Effects of Hyperbaric Oxygen Therapy on Erectile function and Lower Urinary Tract Symptoms(LUTS) in Patients with Chronic Erectile Dysfunction and/or LUTS
- Conditions
- Diseases of the genitourinary system
- Registration Number
- KCT0006413
- Lead Sponsor
- Myongji Hospital
- Brief Summary
Not available
- Detailed Description
Not available
Recruitment & Eligibility
- Status
- Withdrawn
- Sex
- All
- Target Recruitment
- 130
A. Among patients who visit our hyperbaric oxygen treatment center for hyperbaric oxygen therapy, those with erectile dysfunction and/or lower urinary tract symptoms who agree to participate in this study
* Inclusion criteria
? Men with erectile dysfunction 50 years of age or older who have had sexual intercourse at least once in the past month and have a regular sexual partner (male sexual function questionnaire: IIEF-5 less than 22 points)
? Men 50 years of age or older with lower urinary tract symptoms (International Prostate Symptom Score: IPSS >8) (with or without symptoms of overactive bladder or erectile dysfunction)
? Women over 40 years of age with lower urinary tract symptoms (International Prostate Symptom Score: IPSS >8) (with or without symptoms of overactive bladder)
B. Patients over 20 years of age diagnosed with interstitial cystitis and consenting to participate in this study
? Adults with age of 20 years old or above.
? Patients with symptoms of unpleasant sensation (pain, pressure, and discomfort) perceived to be related to the urinary bladder, associated with lower urinary tract symptoms of more than 6 months duration, in the absence of infection or other identifiable causes.

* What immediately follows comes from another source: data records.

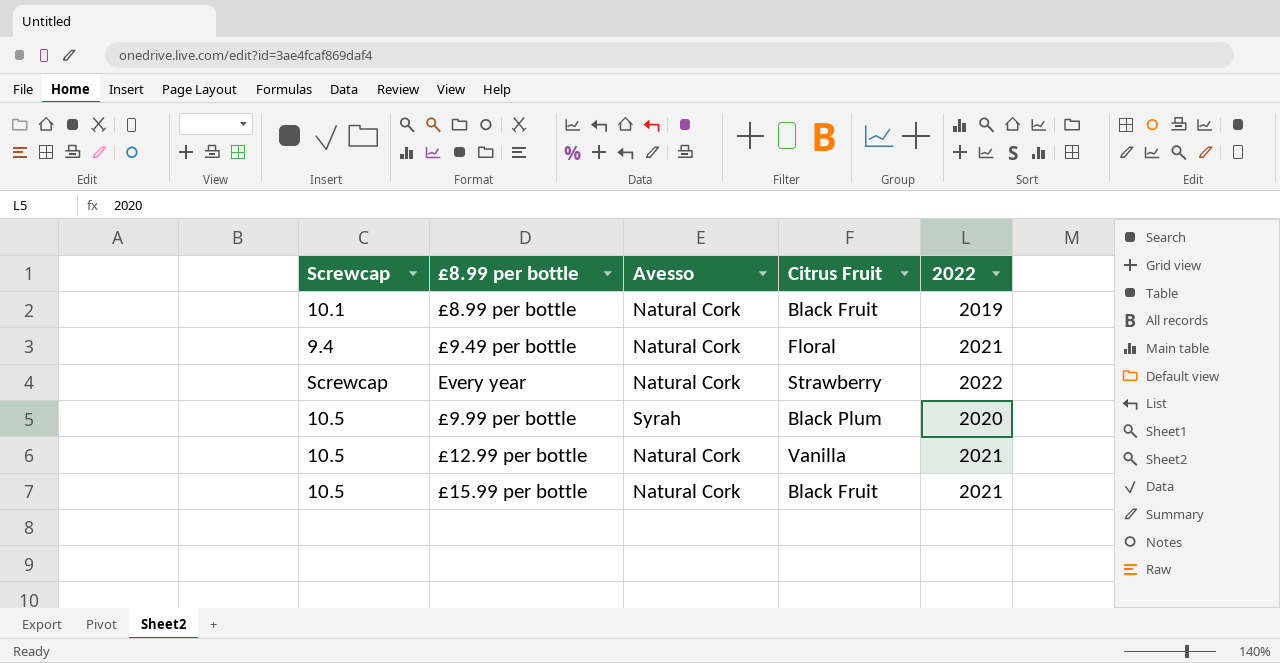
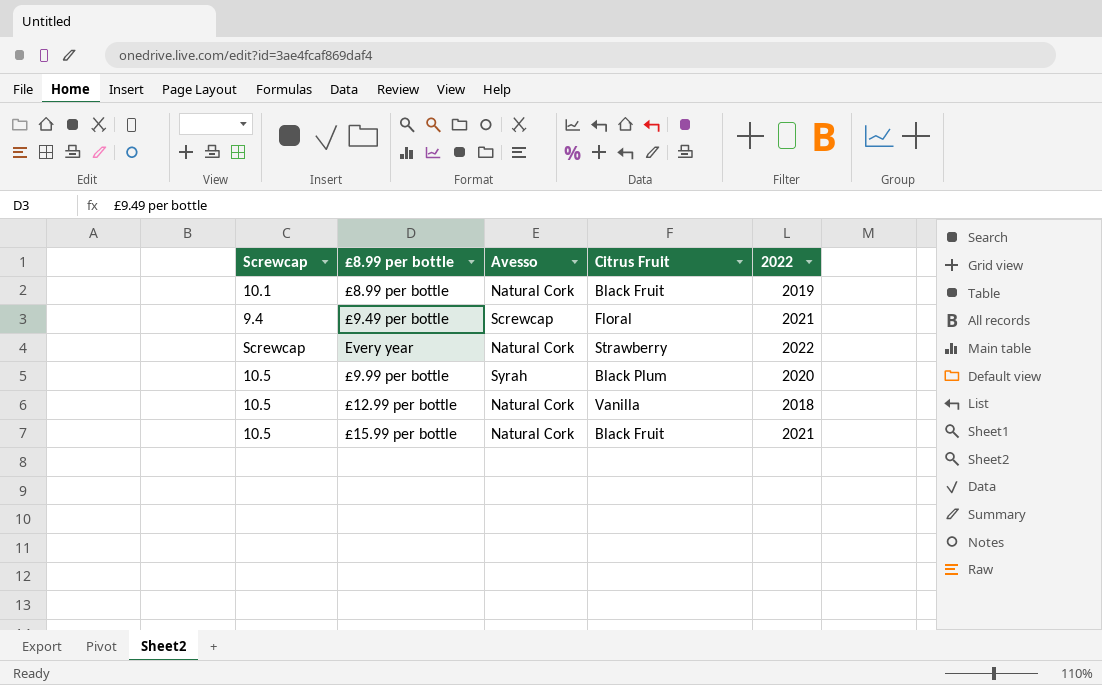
£9.49 per bottle | Avesso: Natural Cork -> Screwcap
£12.99 per bottle | 2022: 2021 -> 2018

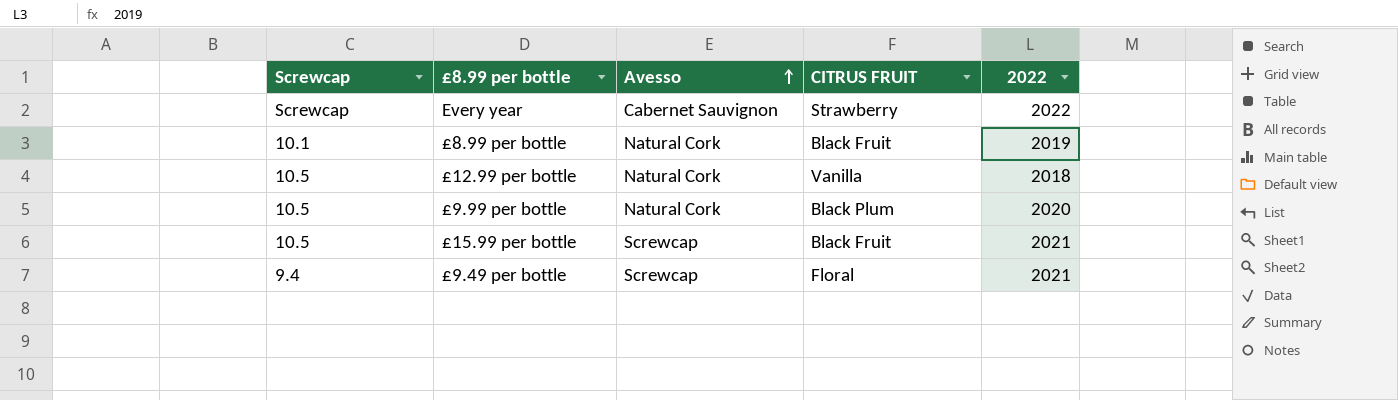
row order: none -> Avesso ascending
column name: Citrus Fruit -> CITRUS FRUIT
Every year | Avesso: Natural Cork -> Cabernet Sauvignon
£9.99 per bottle | Avesso: Syrah -> Natural Cork
£15.99 per bottle | Avesso: Natural Cork -> Screwcap

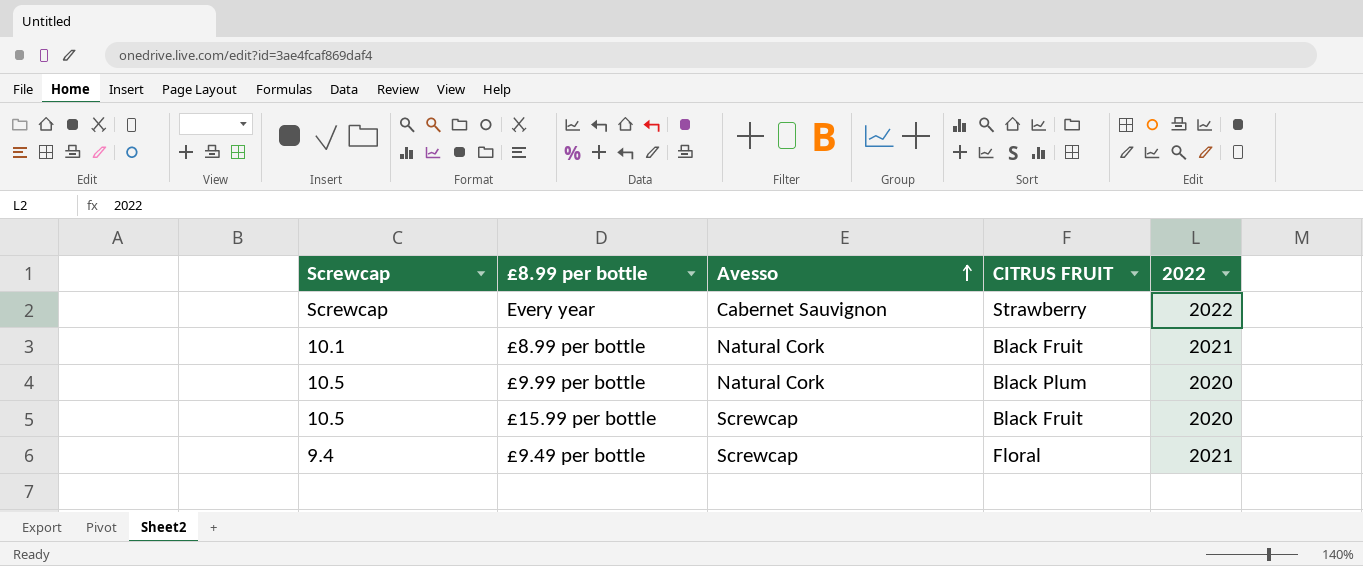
row £12.99 per bottle: 10.5 | Natural Cork | Vanilla | 2018 -> none
£8.99 per bottle | 2022: 2019 -> 2021
£15.99 per bottle | 2022: 2021 -> 2020

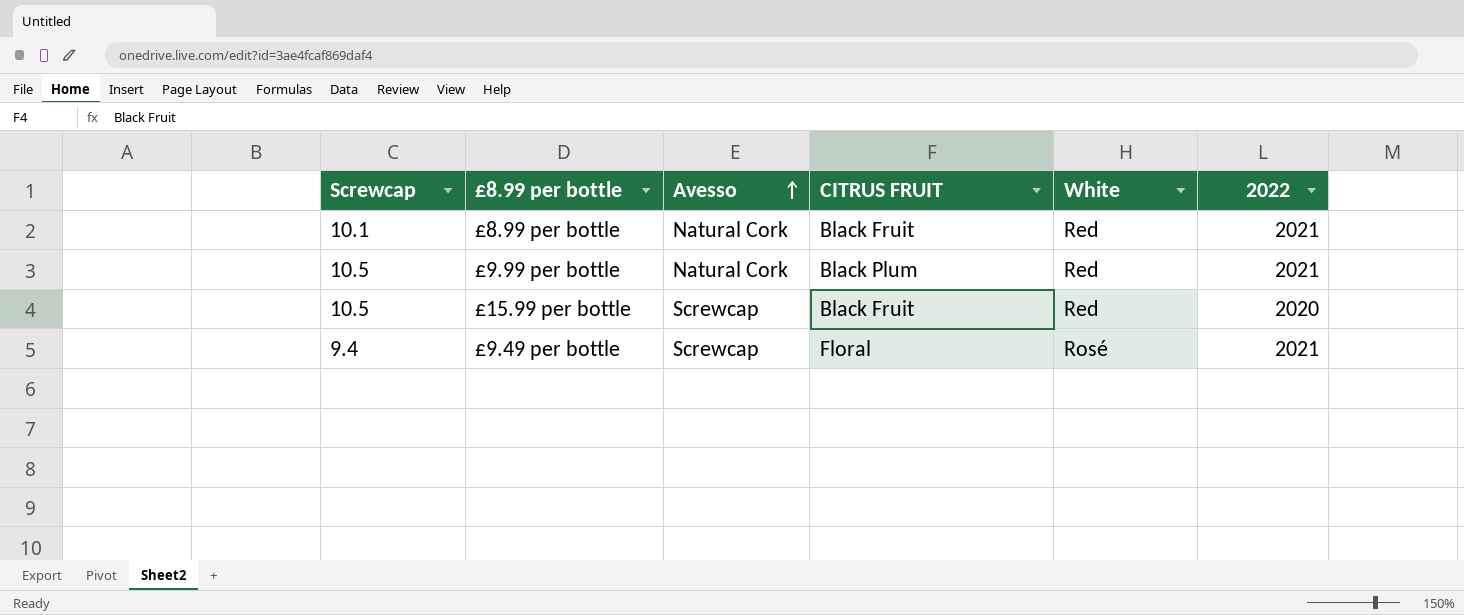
column White | position: none -> 5
row Every year: Screwcap | Cabernet Sauvignon | Strawberry | 2022 -> none
£9.99 per bottle | 2022: 2020 -> 2021

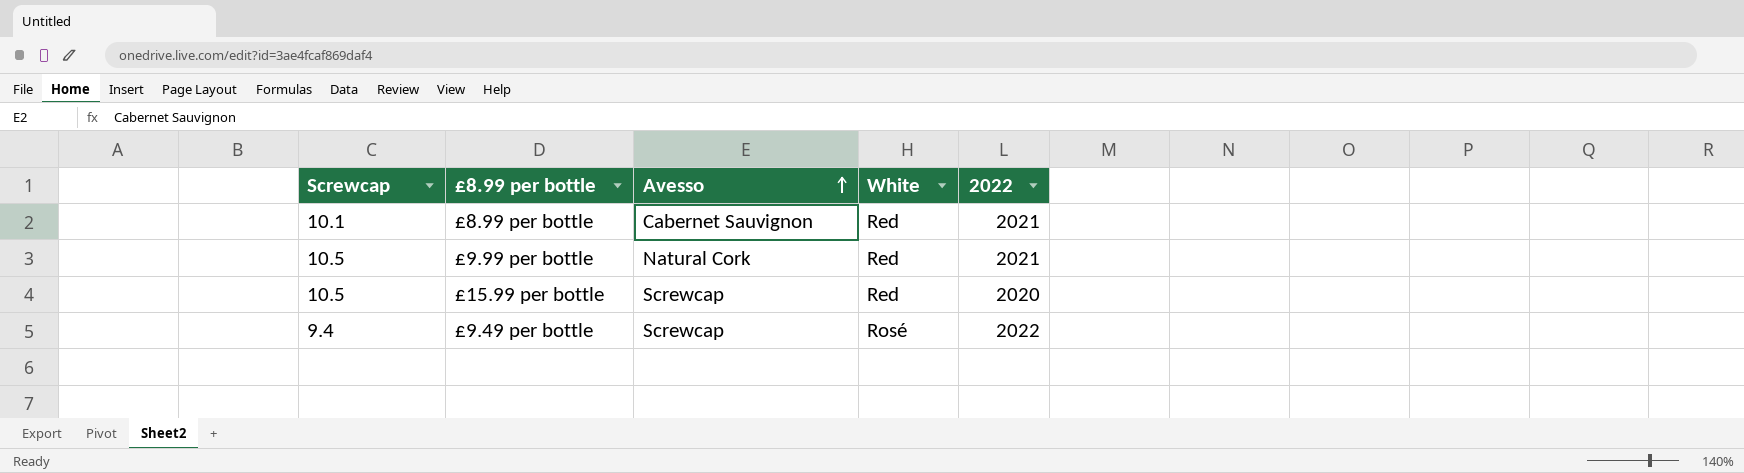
column CITRUS FRUIT | position: 4 -> none
£8.99 per bottle | Avesso: Natural Cork -> Cabernet Sauvignon
£9.49 per bottle | 2022: 2021 -> 2022

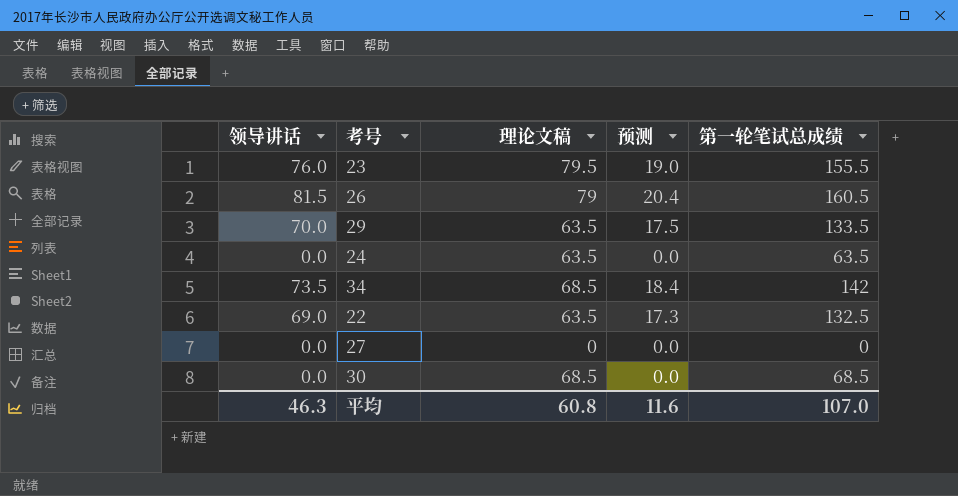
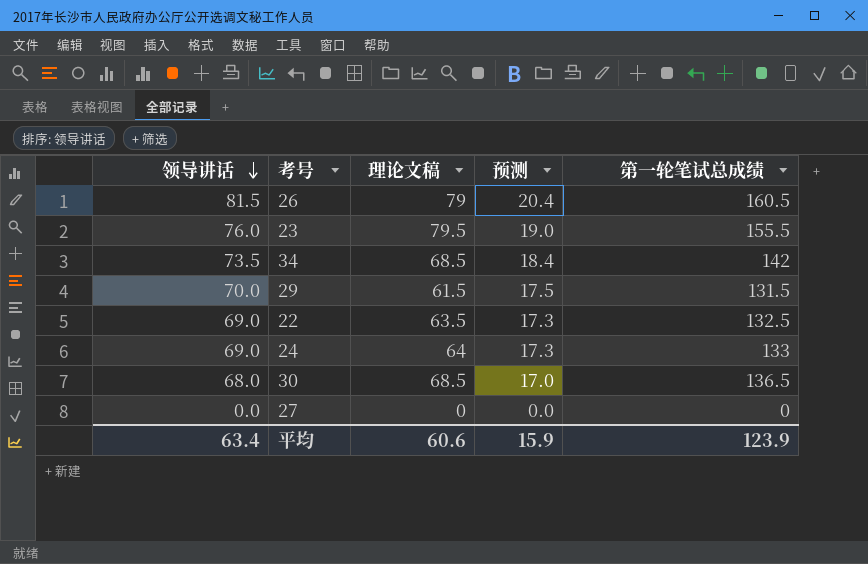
row order: none -> 领导讲话 descending
29 | 理论文稿: 63.5 -> 61.5
29 | 第一轮笔试总成绩: 133.5 -> 131.5
24 | 领导讲话: 0.0 -> 69.0
24 | 理论文稿: 63.5 -> 64
24 | 预测: 0.0 -> 17.3
24 | 第一轮笔试总成绩: 63.5 -> 133
30 | 领导讲话: 0.0 -> 68.0
30 | 预测: 0.0 -> 17.0
30 | 第一轮笔试总成绩: 68.5 -> 136.5
平均 | 领导讲话: 46.3 -> 63.4
平均 | 理论文稿: 60.8 -> 60.6
平均 | 预测: 11.6 -> 15.9
平均 | 第一轮笔试总成绩: 107.0 -> 123.9

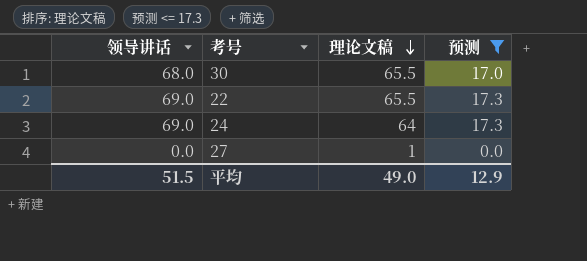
filter: none -> 预测 <= 17.3
row order: 领导讲话 descending -> 理论文稿 descending
column 第一轮笔试总成绩 | formula: [领导讲话] + [理论文稿] -> none
30 | 理论文稿: 68.5 -> 65.5
22 | 理论文稿: 63.5 -> 65.5
27 | 理论文稿: 0 -> 1
平均 | 领导讲话: 63.4 -> 51.5
平均 | 理论文稿: 60.6 -> 49.0
平均 | 预测: 15.9 -> 12.9

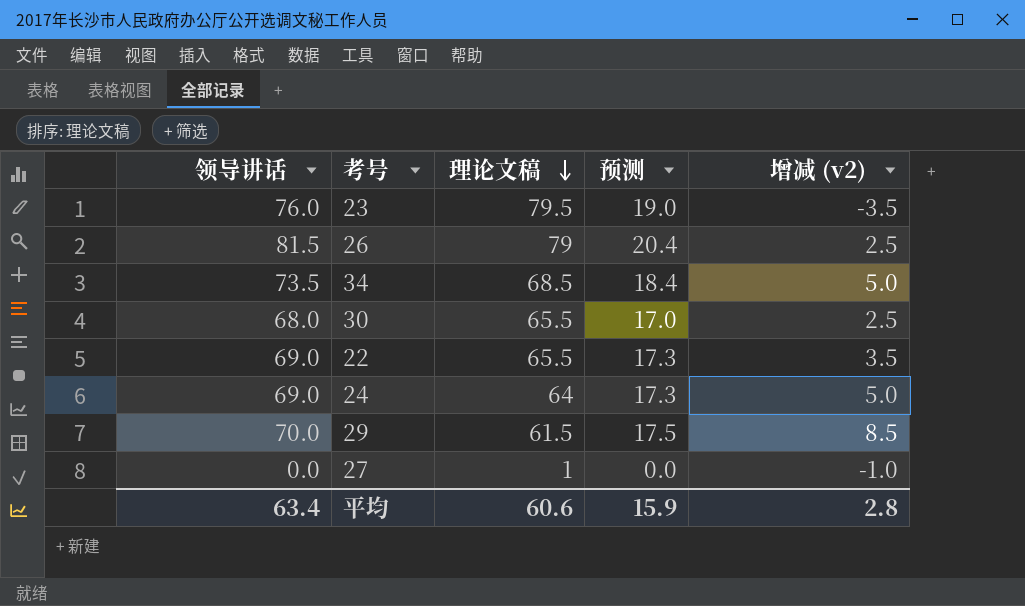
filter: 预测 <= 17.3 -> none
column 增减 (v2) | formula: none -> [领导讲话] - [理论文稿]
平均 | 领导讲话: 51.5 -> 63.4
平均 | 理论文稿: 49.0 -> 60.6
平均 | 预测: 12.9 -> 15.9

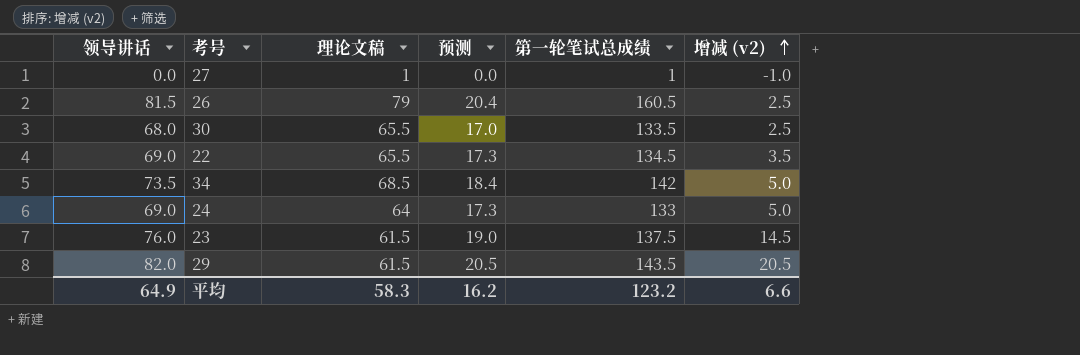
row order: 理论文稿 descending -> 增减 (v2) ascending
column 第一轮笔试总成绩 | formula: none -> [领导讲话] + [理论文稿]
23 | 理论文稿: 79.5 -> 61.5
23 | 增减 (v2): -3.5 -> 14.5
29 | 领导讲话: 70.0 -> 82.0
29 | 预测: 17.5 -> 20.5
29 | 增减 (v2): 8.5 -> 20.5
平均 | 领导讲话: 63.4 -> 64.9
平均 | 理论文稿: 60.6 -> 58.3
平均 | 预测: 15.9 -> 16.2
平均 | 增减 (v2): 2.8 -> 6.6

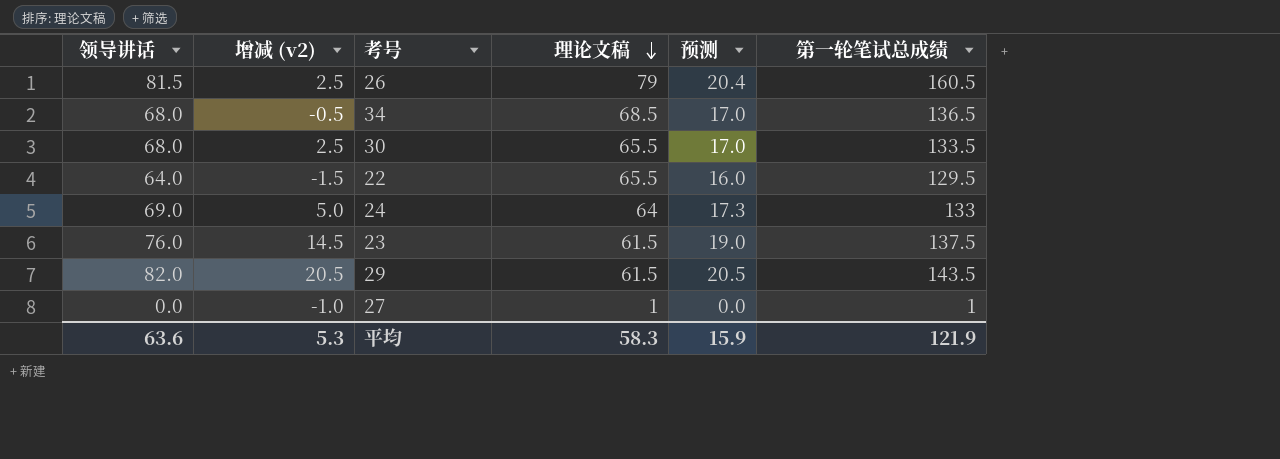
row order: 增减 (v2) ascending -> 理论文稿 descending
column 增减 (v2) | position: 6 -> 2
34 | 领导讲话: 73.5 -> 68.0
34 | 增减 (v2): 5.0 -> -0.5
34 | 预测: 18.4 -> 17.0
34 | 第一轮笔试总成绩: 142 -> 136.5
22 | 领导讲话: 69.0 -> 64.0
22 | 增减 (v2): 3.5 -> -1.5
22 | 预测: 17.3 -> 16.0
22 | 第一轮笔试总成绩: 134.5 -> 129.5
平均 | 领导讲话: 64.9 -> 63.6
平均 | 增减 (v2): 6.6 -> 5.3
平均 | 预测: 16.2 -> 15.9
平均 | 第一轮笔试总成绩: 123.2 -> 121.9

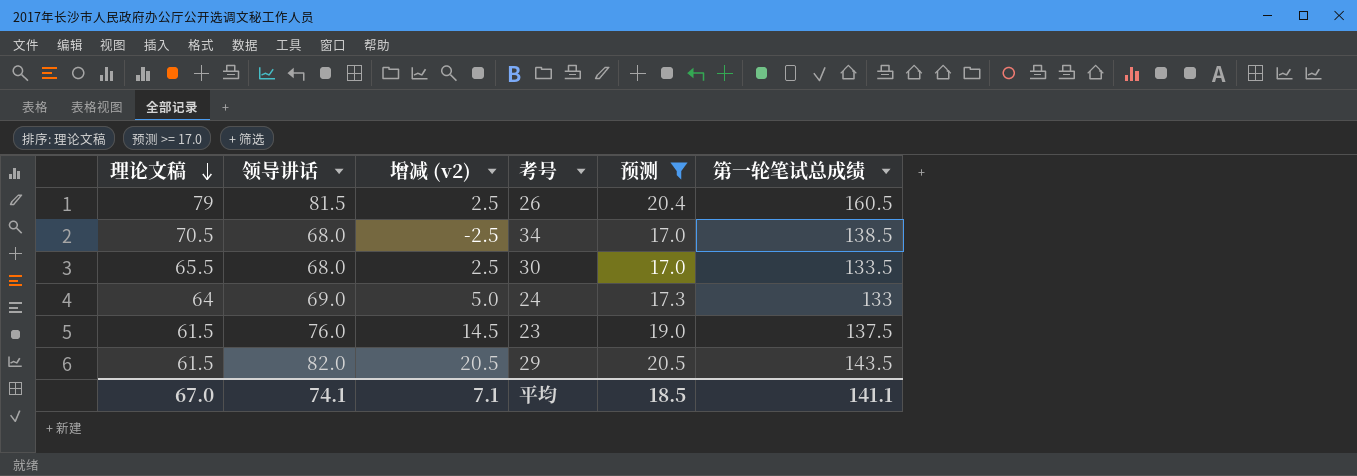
filter: none -> 预测 >= 17.0
column 理论文稿 | position: 4 -> 1
34 | 理论文稿: 68.5 -> 70.5
34 | 增减 (v2): -0.5 -> -2.5
34 | 第一轮笔试总成绩: 136.5 -> 138.5
平均 | 理论文稿: 58.3 -> 67.0
平均 | 领导讲话: 63.6 -> 74.1
平均 | 增减 (v2): 5.3 -> 7.1
平均 | 预测: 15.9 -> 18.5
平均 | 第一轮笔试总成绩: 121.9 -> 141.1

? Patients have received cystoscopy and ruled out other bladder lesion.
? Free of active urinary tract infection (UTI).
? Free of bladder outlet obstruction on enrollment.
? Free of overt neurogenic bladder dysfunction and limitation of ambulation.
? Patient or his/her legally acceptable representative has signed the written informed consent form.
-Erectile dysfunction Exclusion criteria
1. a history of pelvic surgery
2. unstable medical or psychiatric disorders, neurological diseases other than diabetic neuropathy, chronic haematological diseases, or penile anatomical abnormalities and nonresponders to PDE5I
3. uncontroled DM, chr. heart, kidney, or liver dysfunction
4. Peyronie’s disease; systemic anticoagulation; uncontrolled hypertension or hypotension; severe vision loss or retinitis pigmentosa
5. trauma or surgery on the spinal cord or brain. significant cardiovascular disease within the past 3 months, hypogonadism, hyperprolactinemia, chronic prostatitis, chronic intake of central nervous system or antiandrogen drugs any fibrotic anomalies in the penis
6. untreated endocrinologic disease (including normal testosterone levels)-thyroid disease, dysfunction
7. participant’s inability to fully comply with study protocol
-Lower Urinary Tract Syndrom(Male) Exclusion criteria
1. evidence of prostate cancer, previous prostatic surgery, history of AUR within 3 mo prior to study entry
2. neurogenic bladder dysfunction, urethral stricture, congenital or anatomic abnormality of the genital organ
3. malignant tumor, peptic ulcer, hemorrhagic disease, mental diseases, alcohol dependence, and drug abuse
4. bladder cancer, bladder stones, chronic bladder catheterisation, prostatitis, myasthenia gravis
5. participant’s inability to fully comply with study protocol
-Lower Urinary Tract Syndrome(Female) Exclusion criteria
1. higher stage SUI, types of urinary incontinence other than SUI, Pelvic Organ Prolapse
2. neurogenic bladder dysfunction, congenital or anatomic abnormality of the genital organ
3. malignant tumor, peptic ulcer, hemorrhagic disease, mental diseases, alcohol dependence, and drug abuse
4. bladder cancer, bladder stones, chronic bladder catheterisation, myasthenia gravis
5. participant’s inability to fully comply with study protocol
-Interstitial cystitis Exclusion criteria
1. Patients had received intravesical hyaluronic acid treatment in recent 3 months, or intravesical Botox injection in recent 12 months.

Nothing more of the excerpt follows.